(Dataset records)
*** Begin section ***
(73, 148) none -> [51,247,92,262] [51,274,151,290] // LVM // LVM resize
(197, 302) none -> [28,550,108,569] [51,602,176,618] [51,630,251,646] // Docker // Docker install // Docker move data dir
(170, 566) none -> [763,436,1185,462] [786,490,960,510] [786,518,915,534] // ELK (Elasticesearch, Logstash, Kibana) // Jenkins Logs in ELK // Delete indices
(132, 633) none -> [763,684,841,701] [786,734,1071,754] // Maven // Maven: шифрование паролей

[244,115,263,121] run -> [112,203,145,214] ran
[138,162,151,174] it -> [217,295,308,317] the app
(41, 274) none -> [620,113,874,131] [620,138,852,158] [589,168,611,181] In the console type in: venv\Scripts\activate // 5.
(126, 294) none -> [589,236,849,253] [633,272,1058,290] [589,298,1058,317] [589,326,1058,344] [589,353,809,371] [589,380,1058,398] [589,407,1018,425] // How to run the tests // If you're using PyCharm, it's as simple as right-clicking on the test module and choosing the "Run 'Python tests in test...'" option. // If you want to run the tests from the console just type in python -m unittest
*** End section ***
*** Begin section ***
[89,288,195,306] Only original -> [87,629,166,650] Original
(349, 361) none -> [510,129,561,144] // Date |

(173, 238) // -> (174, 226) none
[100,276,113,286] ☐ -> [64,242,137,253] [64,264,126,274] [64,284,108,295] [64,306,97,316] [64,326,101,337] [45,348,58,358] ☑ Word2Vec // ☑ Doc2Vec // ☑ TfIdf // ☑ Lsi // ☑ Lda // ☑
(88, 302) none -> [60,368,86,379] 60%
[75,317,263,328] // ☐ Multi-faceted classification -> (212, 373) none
*** End section ***
* What you will do *
Look above for the line holding "[89,288,195,306] Only original". Print it and every line after it, exactly, through the line holding "[75,317,263,328] // ☐".

* Your solution *
[89,288,195,306] Only original -> [87,629,166,650] Original
(349, 361) none -> [510,129,561,144] // Date |

(173, 238) // -> (174, 226) none
[100,276,113,286] ☐ -> [64,242,137,253] [64,264,126,274] [64,284,108,295] [64,306,97,316] [64,326,101,337] [45,348,58,358] ☑ Word2Vec // ☑ Doc2Vec // ☑ TfIdf // ☑ Lsi // ☑ Lda // ☑
(88, 302) none -> [60,368,86,379] 60%
[75,317,263,328] // ☐ Multi-faceted classification -> (212, 373) none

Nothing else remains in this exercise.